Whatever its short-term appeal, authoritarianism is not a long-term panacea because autocrats may perform no better than the discredited democrats and could well fall as a result, only to be replaced by other authoritarians. Plus, there are enough democracies that have done well in recent times, including NZ, Uruguay, Canada to some extent, Ireland, Portugal, the Nordic tier, Iceland and Finland, to suggest that it is not the end of days for this political form and that it offers an alternative to the dictatorial impulses so prevalent today. But these are certainly trying times for democracy nevertheless.

In the end, the pandemic has exposed what was evident all along.
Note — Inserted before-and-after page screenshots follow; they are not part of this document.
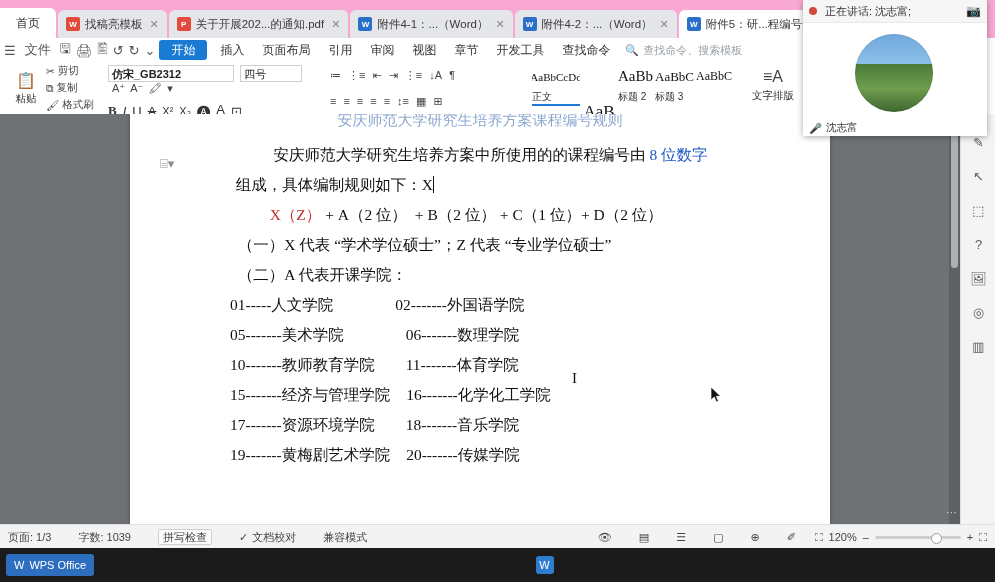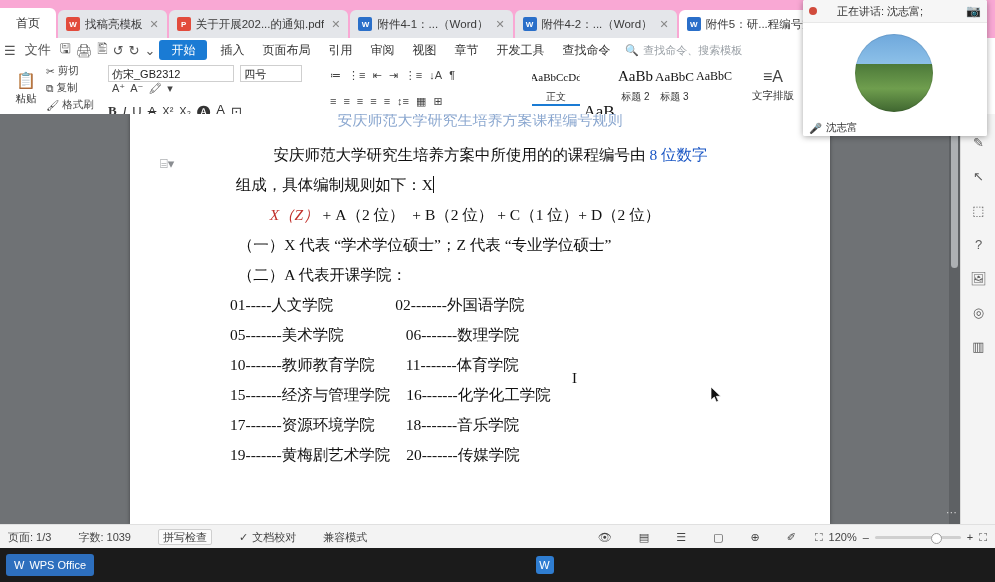"正在讲话: 沈志富;" .meeting .mtitle { gap: 20px -> 8px }
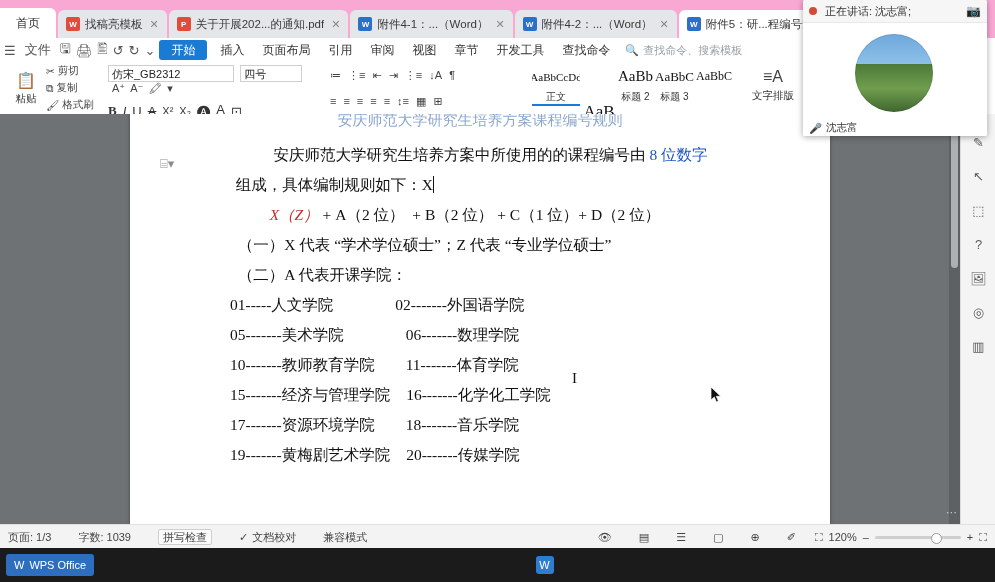"仿宋_GB2312" .fontname { font-weight: none -> bold }
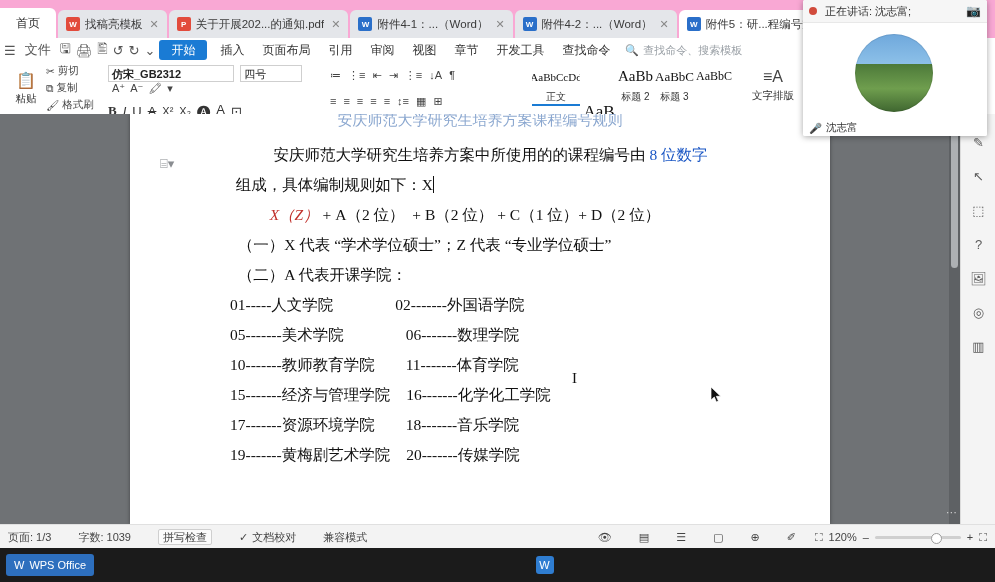"AaBbCcDd" .style { text-align: center -> left }
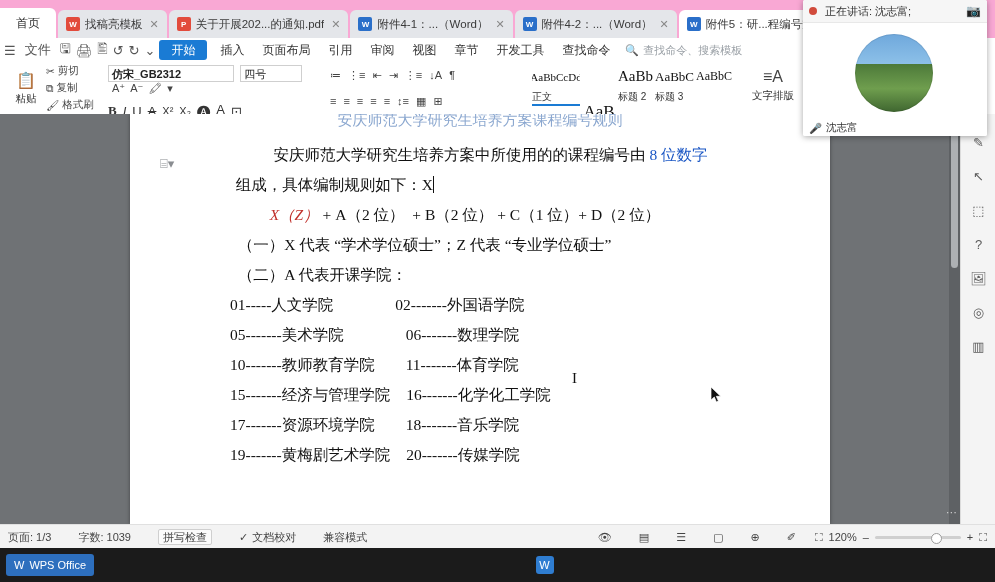"X（Z）" .ln .red { font-style: italic -> none }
The  model of accumulation (global capitalism in its current phase) and the crisis of governance in the democratic world was a combination bound to prove unsustainable on one, the other or both fronts. The pandemic has just rendered transparent that fact, and the turn to authoritarianism is just a symptom of, not a solution to, that problem.

For analysts the important thing to understand that the rise of modern-day authoritarianism is actually a reflection of the crisis of democratic governance, and that the  crisis is born from within even if abetted from without (say, by electoral meddling by foreign powers). The solution therefore also lies within. But for that to happen, democratic elites must engage in some reflection and reformation. Like the drunk who has an epiphany after a bender, the moment of sobriety starts with an admission of failure and a drastic change of behaviour.

It remains to be seen if contemporary democracies can and will sober up.